The fact that this is the second reddit append tool mentioned on HN within a week means there is obviously something you are not considering.
It seems unlikely. It's more likely they'll find a way to use the noise as a revenue source of some sort.
It's not the same to look at HN's frontpage articles (or similarly the most upvoted comments) versus just randomly doing a text search for some obscure topic on HN and looking at whichever crap comes first. Specially when you use the very same search ranking algorithm you already complained tends to give crap.
Yeah I would never look at reddit for troubleshooting: That's what the various stack-exchange/overflow sites are for... or even better what the specific web forums dedicated to that topic are for.
But I also rarely encounter a problem that doesn't have an answer ready to hand.
My experience with searching Reddit mostly comes for looking for basic shopping suggestions, specific item reviews, general knowledge type info.
If you're looking for detailed and complex analysis of what's going on an open forum that rewards broadly appealing advice and answers is very obviously not the solution.
You've hit one of my big beefs with the site. There was a window of a couple of months where it seemed like the ENTIRE first page of results for my programming searches were links to Reddit, which are WORSE than useless. It was clear to me that Reddit was spending INORDINATE amounts of money to have their results pushed to the top. I can't imagine what that had to be to beat out StackOverflow, but that's beside the point. I was already mad about their consumer product "review" cargo culting, but this experience put a chip on my shoulder about ALL of their results now.
pancakes site:reddit.com/r/memes
Can't force it to return the old.reddit.com versions, unfortunately.

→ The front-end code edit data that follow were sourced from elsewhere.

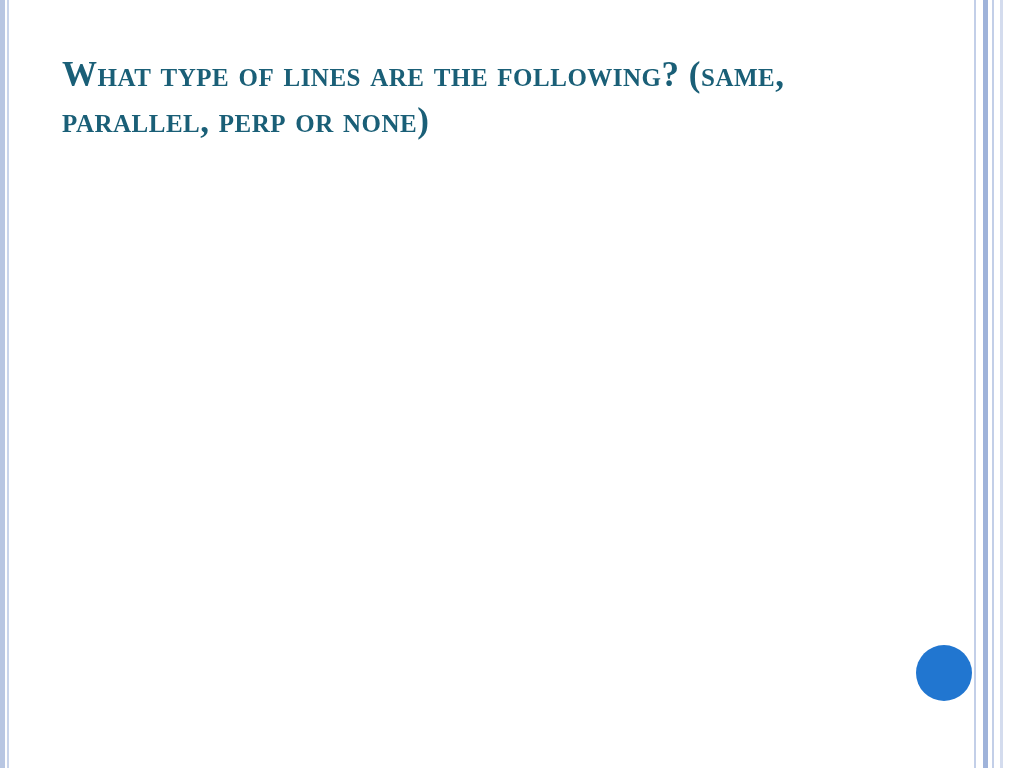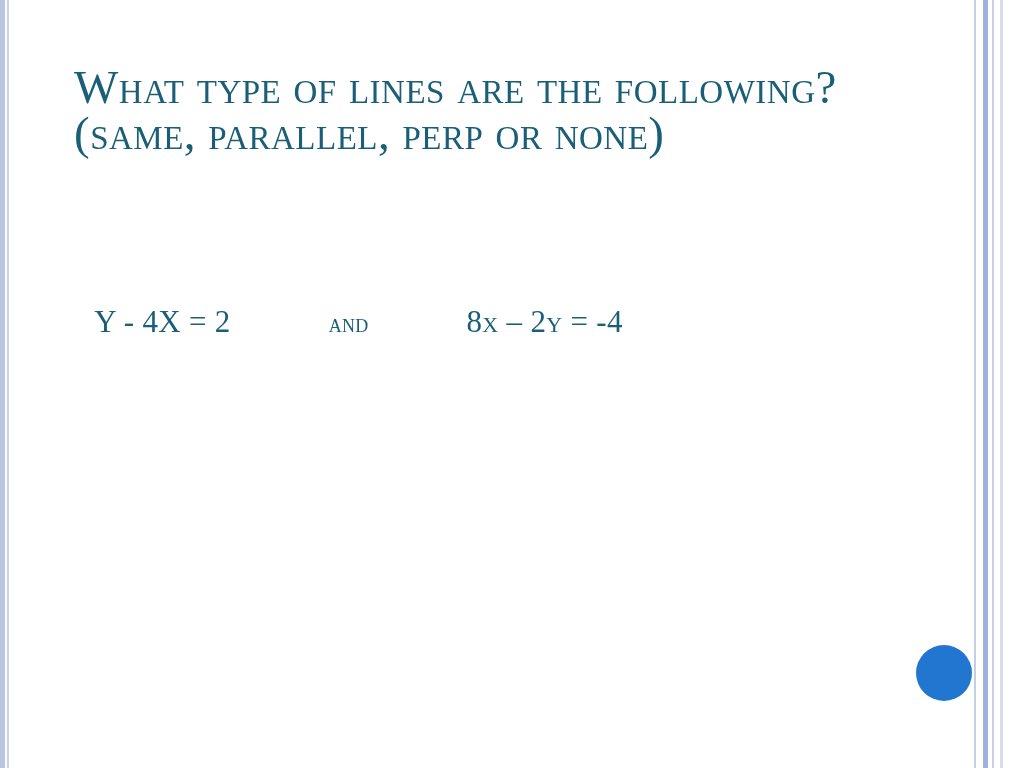"What type of lines are" .title { font-size: 47px -> 35px; font-weight: normal -> bold; margin: 12px -> 0 }
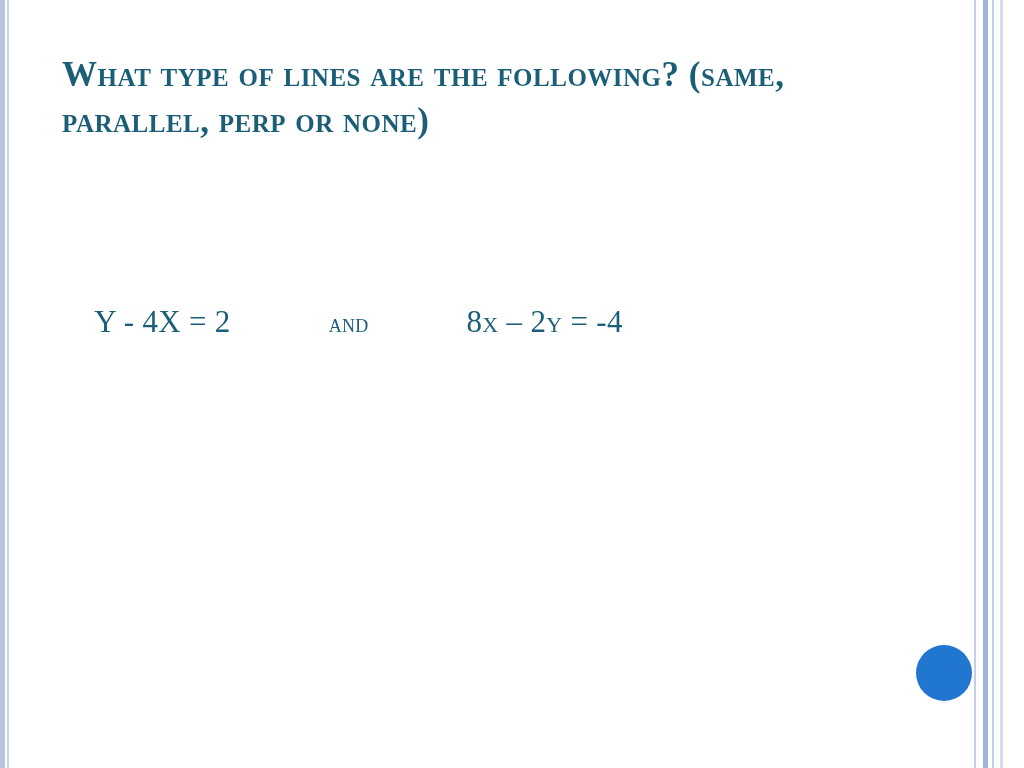"Y - 4X = 2" div.equation-row { html: <div> <span>Y - 4X = 2</span><span>and</span><span>8x – 2y = -4</span> </div> -> none }
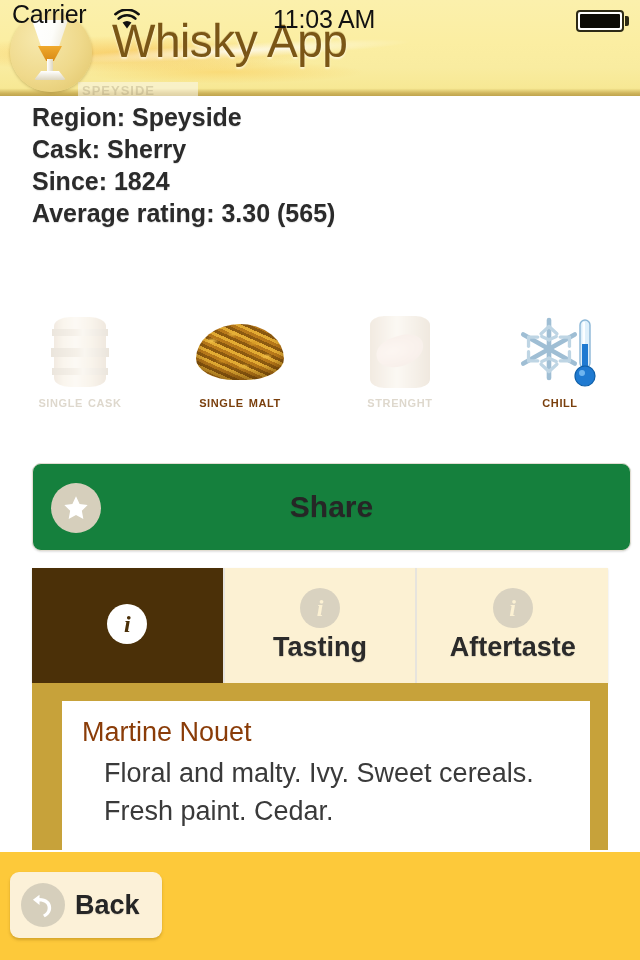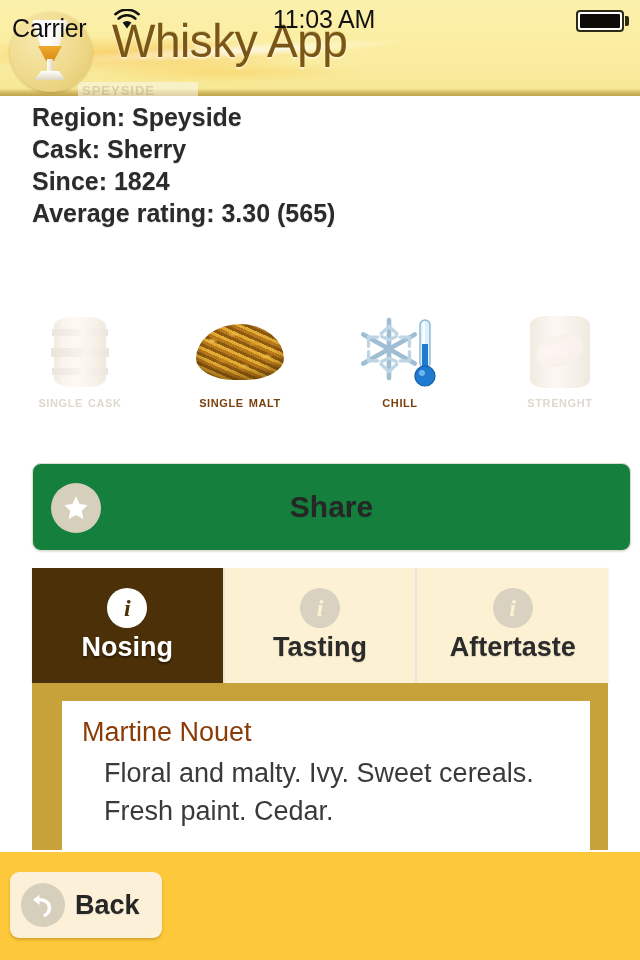"Carrier" .sb-carrier { top: 14px -> 0 }
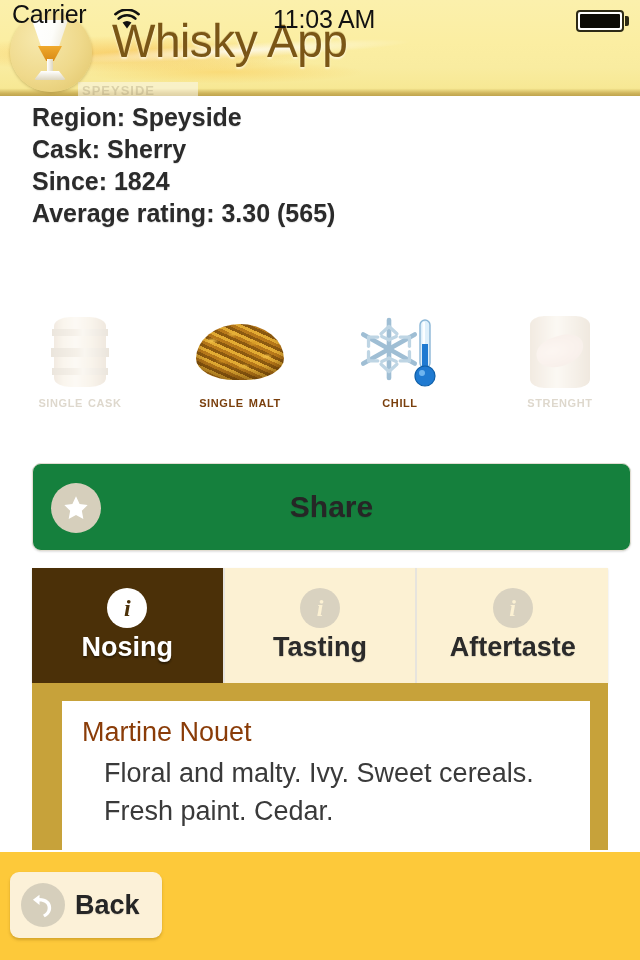"chill" div.attr { order: before "strenght" -> after "strenght" }
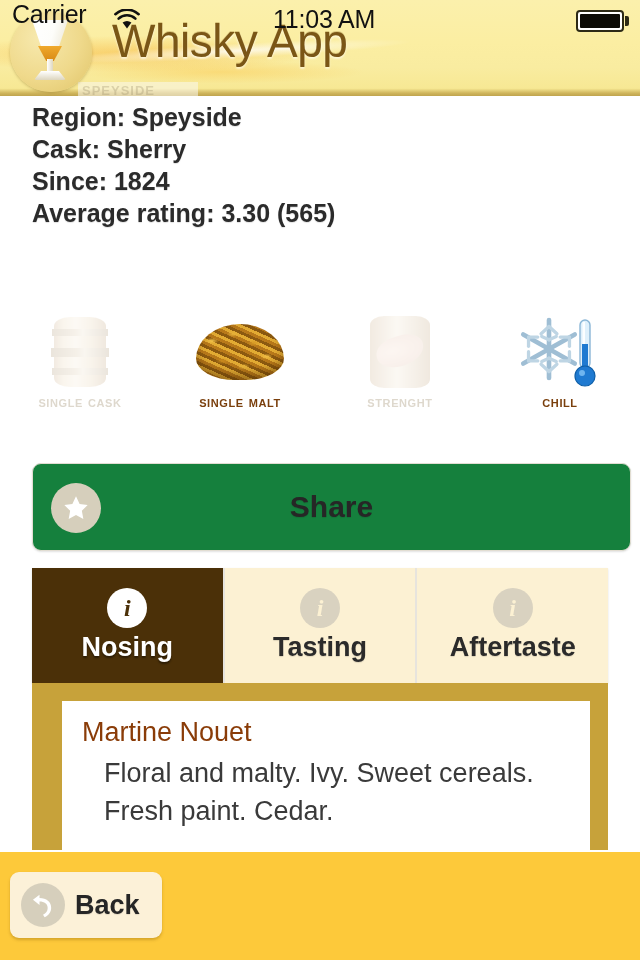"Nosing" div.tab-label { html: <div>Nosing</div> -> none }
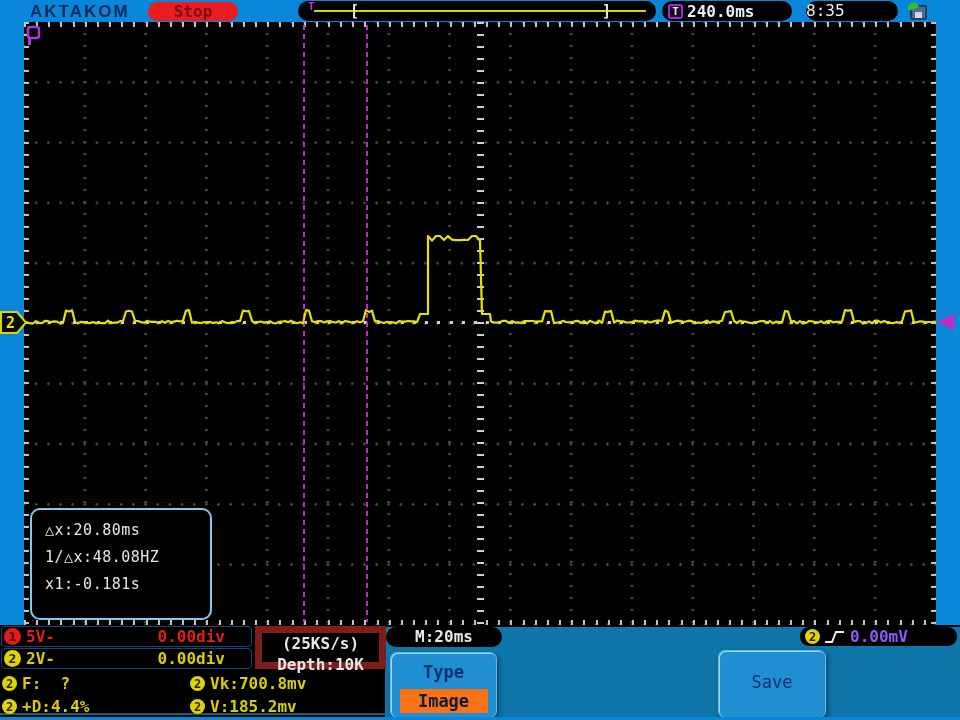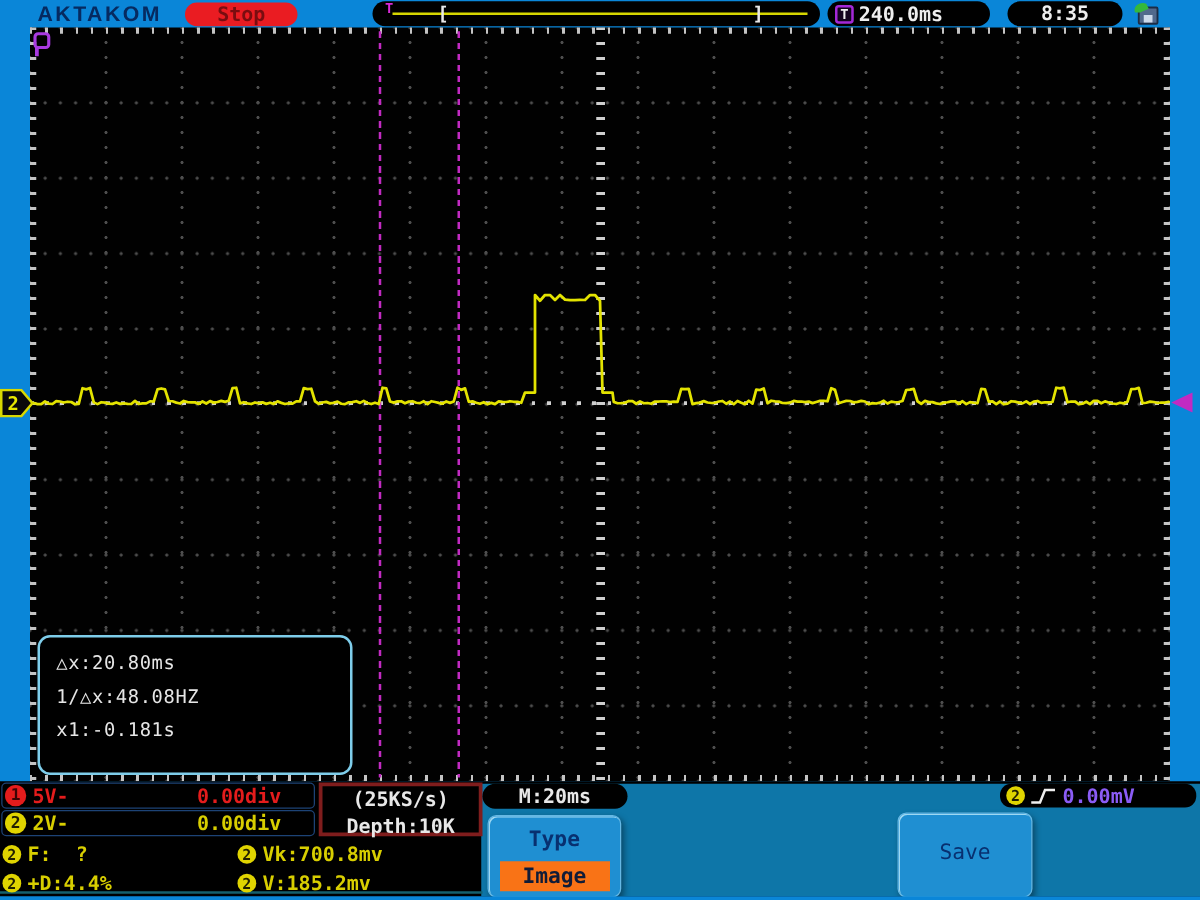"8:35" .clock-pill { font-weight: bold -> normal; text-align: center -> left }
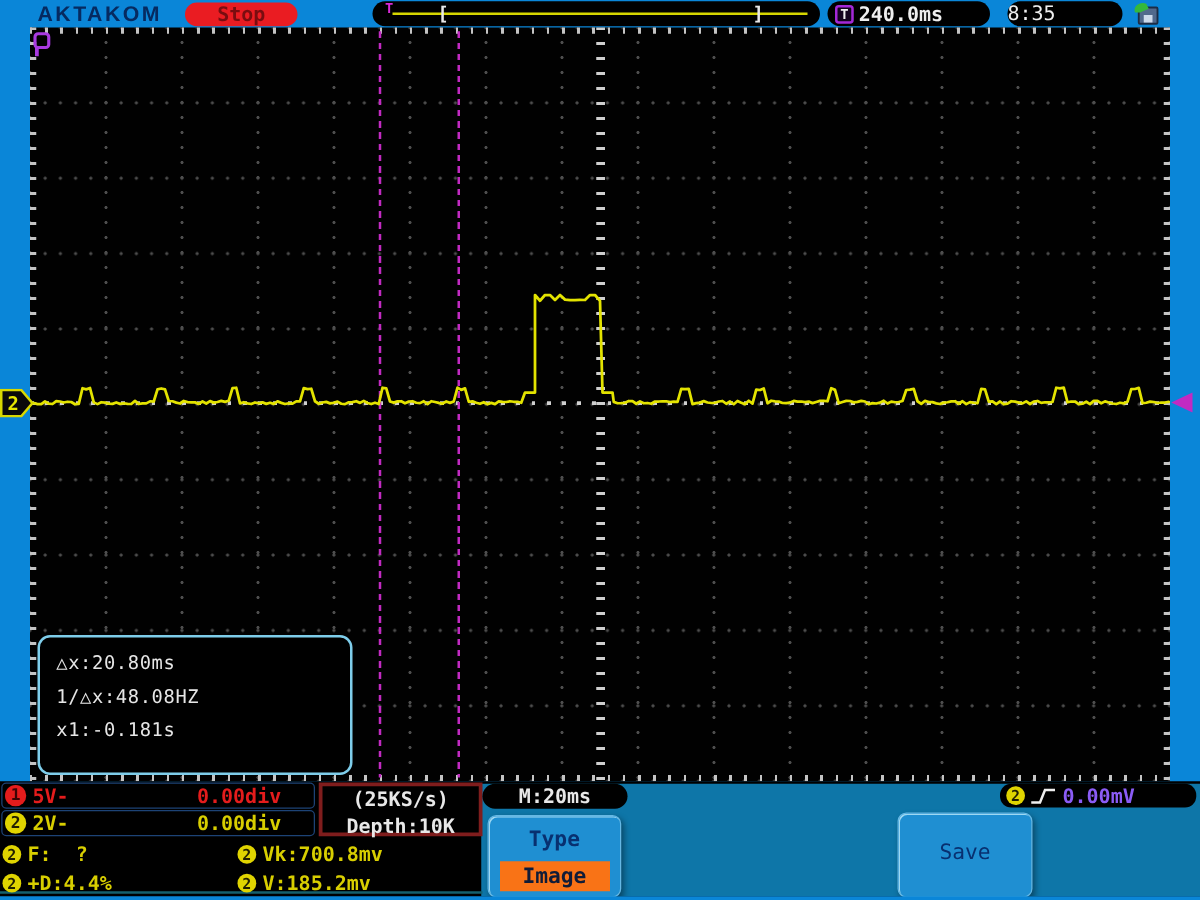"△x:20.80ms" .cbox { width: 252px -> 182px }
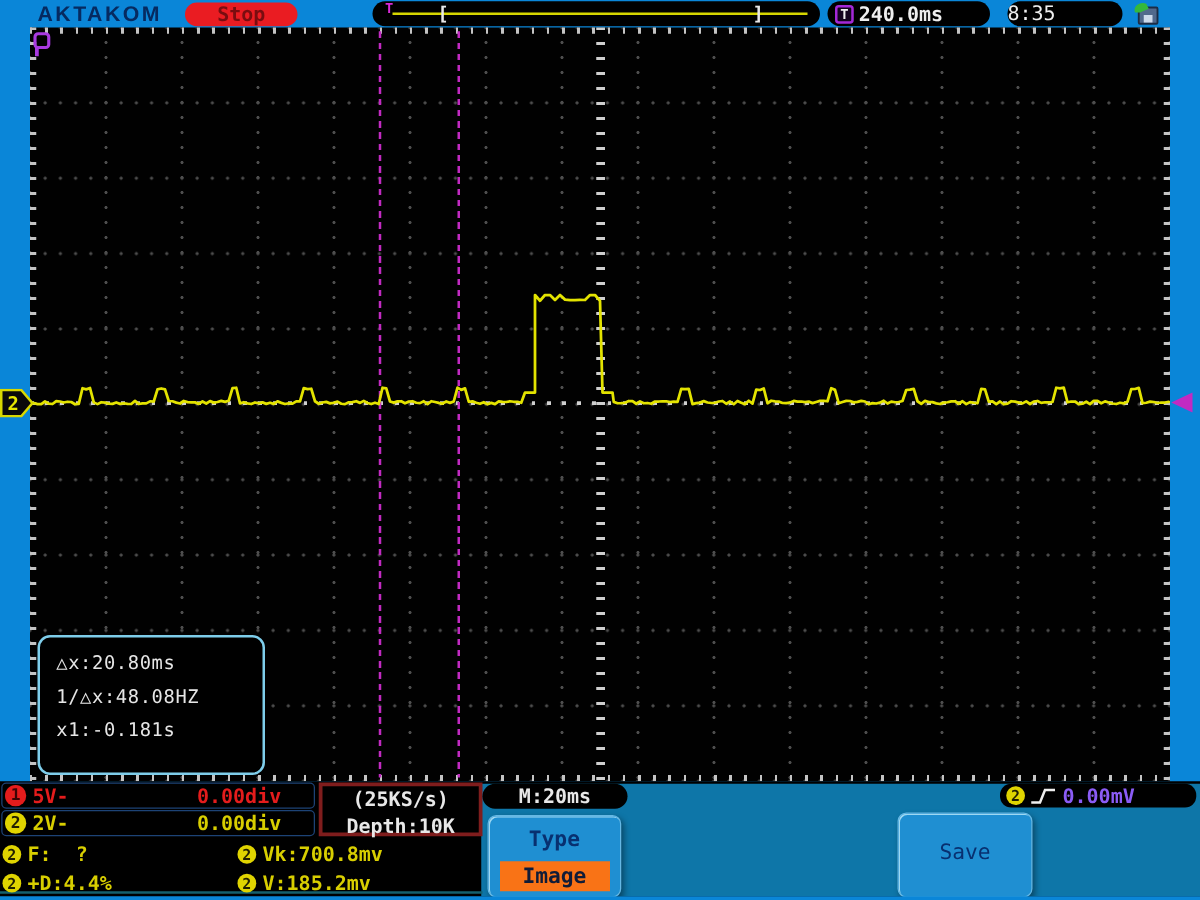"(25KS/s)" .sample-panel { border: 3px solid #7f1d1d -> 7px solid #7f1d1d }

> pancakes site:reddit.com/r/memes
Just find some random users, and offer to pay them for a good recommendation on some "what is the best product to do X?" post.
Here's an old post from a security researcher that wrote papers on this topic, and also experimented with buying votes:
https://www.reddit.com/r/netsec/comments/38wl43/we_used_sock...
I am unsure what the current field is like.
Before ever being a submod anywhere, I had no idea of half of what goes on in reddit.
Then they upload the video, which Reddit loves because it is watching someone else possibly make an error thereby making the viewer feel better about themselves, and then they get an opportunity to share a link for the horn in the comments when people (or maybe the original poster’s alternative accounts) inevitably ask where they can also get a horn like it:
https://www.reddit.com/user/Muscles_Metal_Miata/
I do not see what other explanation there could be for why a person is recording and uploading so many incidents of the same type within such a short timespan.
What exactly is the issue with it?
Usually, clicking on the video does nothing. If I wait for enough seconds, it might start, maybe without sound. Or it might start the sound without the image. If I try to skip to some moment that hasn't been loaded yet, it usually just blocks and stops doing anything.
Maybe you have the exact browser/device/screen size/OS combination that the devs test on. Note I don't use the mobile Reddit app, only the website.
I'd like the devs to please just use the browser's <video> reader, without adding their own JS.
I’m almost certain this is by design. Make the web shitty enough and you’ll get more app users!
“Reddit is better on the app, and we pulled every last trick in the dirty playbook to make it that way” is what the web banner really means
Maybe the new design is so obviously slower and broken that they see killing old.reddit.com as too risky (cf. the video player, the loss of position in a page when using back/forward, the un-followable comment threads that make you click on "more comments" 10 times a minute, and all the boxes begging for your email address and for you to please use the app).
I doubt it. I run Linux and Firefox. And Firefox on Android.